Copy word for word each line from the one that has "total quantity: 194 -> 184" to the last line of the records, with no other lines.

Itemized modification records:
━━━━━━

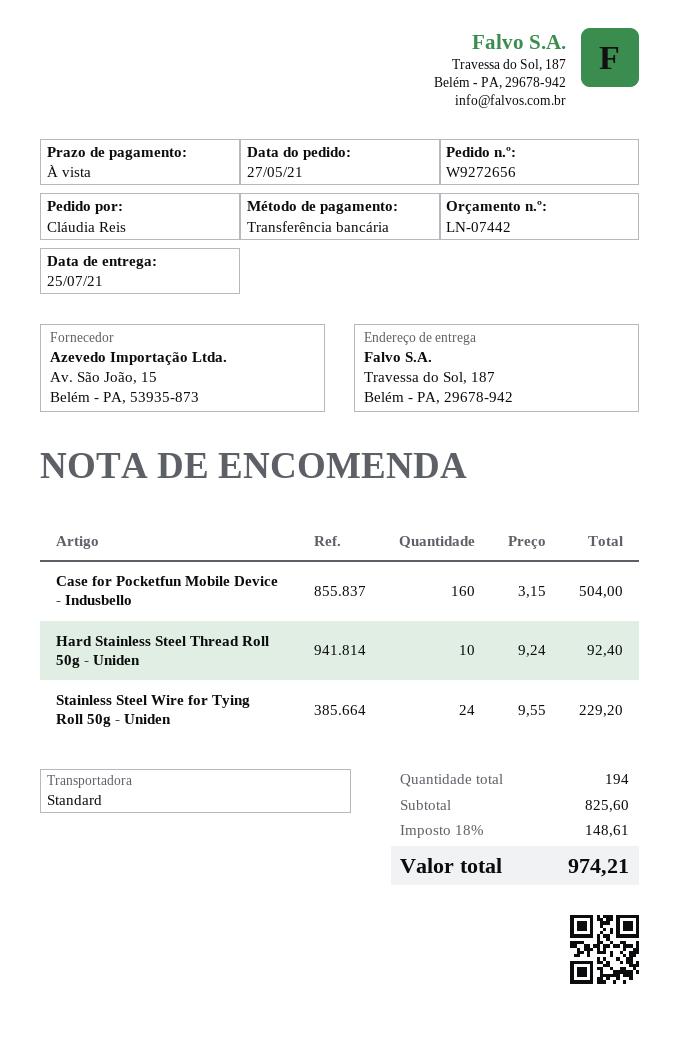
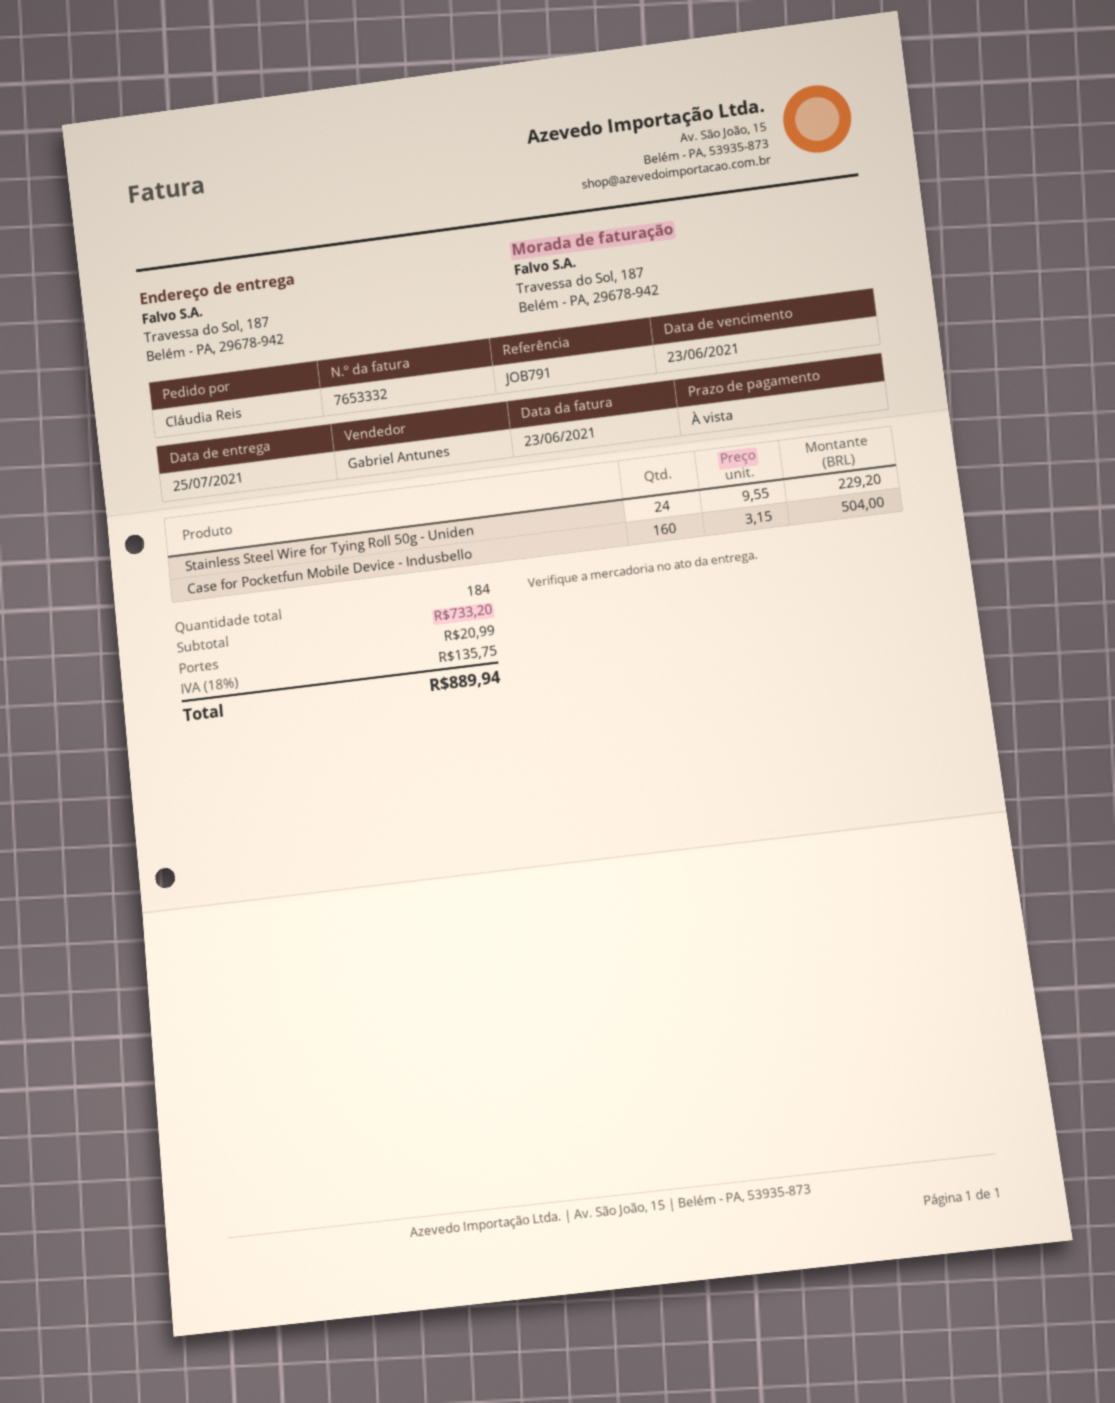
Hard Stainless Steel Thread Roll 50g - Uniden: 10 x 9.24 = 92.40 -> none
total quantity: 194 -> 184
subtotal: 825.60 -> 733.20
shipping: none -> 20.99
tax: 18% = 148.61 -> 18% = 135.75
total: 974.21 -> 889.94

━━━━━━

* SOLUTION FOR THIS EXERCISE *
total quantity: 194 -> 184
subtotal: 825.60 -> 733.20
shipping: none -> 20.99
tax: 18% = 148.61 -> 18% = 135.75
total: 974.21 -> 889.94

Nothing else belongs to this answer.